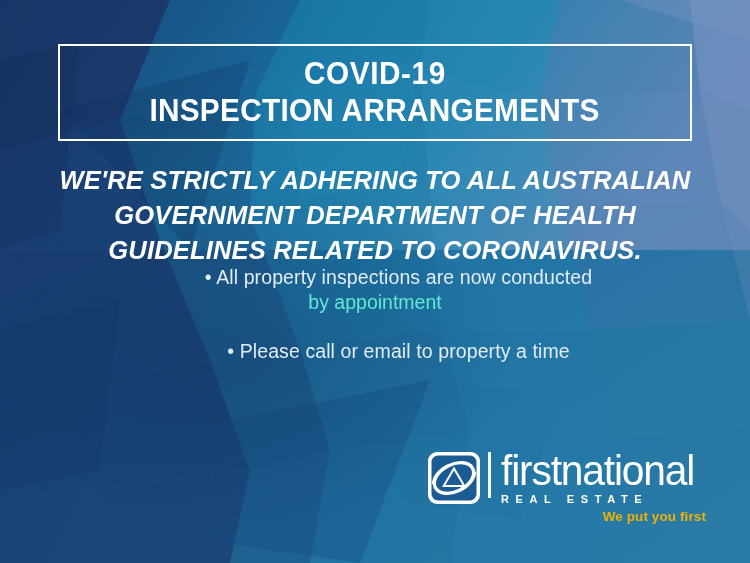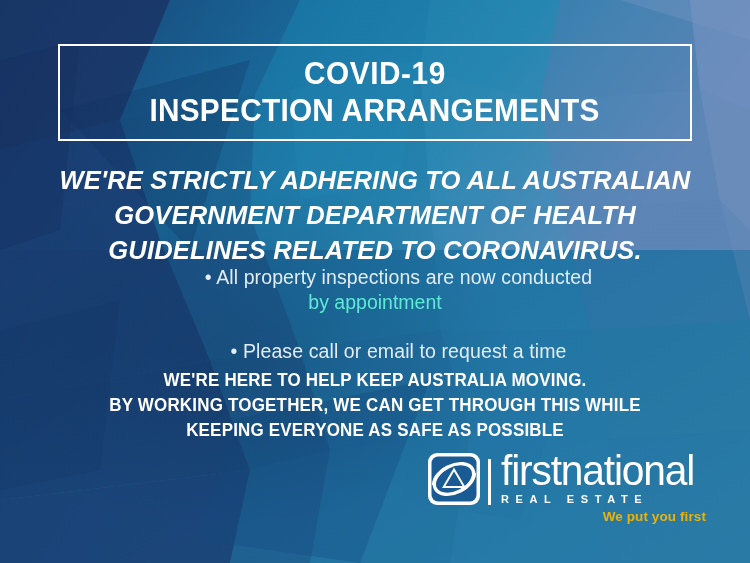--- a/index.html
+++ b/index.html
@@ -139,21 +139,21 @@
     left: 428px;
     top: 452px;
     width: 280px;
     height: 80px;
   }
   #logo-row {
     position: absolute;
     left: 0;
     top: 0;
     display: flex;
-    align-items: flex-end;
+    align-items: flex-start;
   }
   #logo-mark {
     width: 52px;
     height: 52px;
     flex: none;
   }
   #logo-divider {
     width: 3px;
     height: 46px;
     background: #ffffff;
@@ -270,28 +270,23 @@
 
     <div id="headline">
       <div class="headline-line">WE'RE STRICTLY ADHERING TO ALL AUSTRALIAN</div>
       <div class="headline-line">GOVERNMENT DEPARTMENT OF HEALTH</div>
       <div class="headline-line">GUIDELINES RELATED TO CORONAVIRUS.</div>
     </div>
 
     <div id="bullets">
       <div class="bullet-item">• All property inspections are now conducted</div>
       <div class="bullet-sub">by appointment</div>
-      <div class="bullet-item second">• Please call or email to request a time</div>
+      <div class="bullet-item second">• Please call or email to property a time</div>
     </div>
 
-    <div id="closing">
-      <div class="closing-line">WE'RE HERE TO HELP KEEP AUSTRALIA MOVING.</div>
-      <div class="closing-line">BY WORKING TOGETHER, WE CAN GET THROUGH THIS WHILE</div>
-      <div class="closing-line">KEEPING EVERYONE AS SAFE AS POSSIBLE</div>
-    </div>
 
     <div id="logo-block">
       <div id="logo-row">
 
         <svg id="logo-mark" viewBox="0 0 52 52">
           <rect x="0" y="0" width="52" height="52" rx="9" ry="9" fill="#ffffff"></rect>
 
           <rect x="3.5" y="3.5" width="45" height="45" rx="6.5" ry="6.5" fill="#1b5b94"></rect>
 
           <g transform="rotate(-27 26 26)">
———
Your answer must consist only of the lines from the one containing "left: 428px;" through the last line of the data above, both included, exactly as written.

     left: 428px;
     top: 452px;
     width: 280px;
     height: 80px;
   }
   #logo-row {
     position: absolute;
     left: 0;
     top: 0;
     display: flex;
-    align-items: flex-end;
+    align-items: flex-start;
   }
   #logo-mark {
     width: 52px;
     height: 52px;
     flex: none;
   }
   #logo-divider {
     width: 3px;
     height: 46px;
     background: #ffffff;
@@ -270,28 +270,23 @@
 
     <div id="headline">
       <div class="headline-line">WE'RE STRICTLY ADHERING TO ALL AUSTRALIAN</div>
       <div class="headline-line">GOVERNMENT DEPARTMENT OF HEALTH</div>
       <div class="headline-line">GUIDELINES RELATED TO CORONAVIRUS.</div>
     </div>
 
     <div id="bullets">
       <div class="bullet-item">• All property inspections are now conducted</div>
       <div class="bullet-sub">by appointment</div>
-      <div class="bullet-item second">• Please call or email to request a time</div>
+      <div class="bullet-item second">• Please call or email to property a time</div>
     </div>
 
-    <div id="closing">
-      <div class="closing-line">WE'RE HERE TO HELP KEEP AUSTRALIA MOVING.</div>
-      <div class="closing-line">BY WORKING TOGETHER, WE CAN GET THROUGH THIS WHILE</div>
-      <div class="closing-line">KEEPING EVERYONE AS SAFE AS POSSIBLE</div>
-    </div>
 
     <div id="logo-block">
       <div id="logo-row">
 
         <svg id="logo-mark" viewBox="0 0 52 52">
           <rect x="0" y="0" width="52" height="52" rx="9" ry="9" fill="#ffffff"></rect>
 
           <rect x="3.5" y="3.5" width="45" height="45" rx="6.5" ry="6.5" fill="#1b5b94"></rect>
 
           <g transform="rotate(-27 26 26)">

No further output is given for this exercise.